Task –
Exactly as they appear, set down all the lines of the material.

[Opening Extracted records section]

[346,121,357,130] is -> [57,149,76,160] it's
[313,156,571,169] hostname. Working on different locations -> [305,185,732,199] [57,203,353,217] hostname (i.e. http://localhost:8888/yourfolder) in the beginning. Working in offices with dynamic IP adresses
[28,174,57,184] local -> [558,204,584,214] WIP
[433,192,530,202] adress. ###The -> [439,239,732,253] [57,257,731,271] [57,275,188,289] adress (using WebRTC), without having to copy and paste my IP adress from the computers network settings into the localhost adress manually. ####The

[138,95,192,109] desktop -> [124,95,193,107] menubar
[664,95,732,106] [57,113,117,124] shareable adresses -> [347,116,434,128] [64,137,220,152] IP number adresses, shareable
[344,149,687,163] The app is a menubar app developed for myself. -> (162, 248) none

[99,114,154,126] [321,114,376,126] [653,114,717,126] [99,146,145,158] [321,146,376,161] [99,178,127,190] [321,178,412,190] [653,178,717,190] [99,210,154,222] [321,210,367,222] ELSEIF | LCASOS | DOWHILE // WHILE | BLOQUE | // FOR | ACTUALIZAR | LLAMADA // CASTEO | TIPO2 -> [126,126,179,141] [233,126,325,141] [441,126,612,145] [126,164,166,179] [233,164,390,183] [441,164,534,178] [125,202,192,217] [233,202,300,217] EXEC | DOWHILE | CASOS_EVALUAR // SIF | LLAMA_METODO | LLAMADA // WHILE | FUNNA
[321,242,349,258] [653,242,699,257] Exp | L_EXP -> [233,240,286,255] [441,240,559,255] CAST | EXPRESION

[Closing Extracted records section]

Solved problem –
[346,121,357,130] is -> [57,149,76,160] it's
[313,156,571,169] hostname. Working on different locations -> [305,185,732,199] [57,203,353,217] hostname (i.e. http://localhost:8888/yourfolder) in the beginning. Working in offices with dynamic IP adresses
[28,174,57,184] local -> [558,204,584,214] WIP
[433,192,530,202] adress. ###The -> [439,239,732,253] [57,257,731,271] [57,275,188,289] adress (using WebRTC), without having to copy and paste my IP adress from the computers network settings into the localhost adress manually. ####The

[138,95,192,109] desktop -> [124,95,193,107] menubar
[664,95,732,106] [57,113,117,124] shareable adresses -> [347,116,434,128] [64,137,220,152] IP number adresses, shareable
[344,149,687,163] The app is a menubar app developed for myself. -> (162, 248) none

[99,114,154,126] [321,114,376,126] [653,114,717,126] [99,146,145,158] [321,146,376,161] [99,178,127,190] [321,178,412,190] [653,178,717,190] [99,210,154,222] [321,210,367,222] ELSEIF | LCASOS | DOWHILE // WHILE | BLOQUE | // FOR | ACTUALIZAR | LLAMADA // CASTEO | TIPO2 -> [126,126,179,141] [233,126,325,141] [441,126,612,145] [126,164,166,179] [233,164,390,183] [441,164,534,178] [125,202,192,217] [233,202,300,217] EXEC | DOWHILE | CASOS_EVALUAR // SIF | LLAMA_METODO | LLAMADA // WHILE | FUNNA
[321,242,349,258] [653,242,699,257] Exp | L_EXP -> [233,240,286,255] [441,240,559,255] CAST | EXPRESION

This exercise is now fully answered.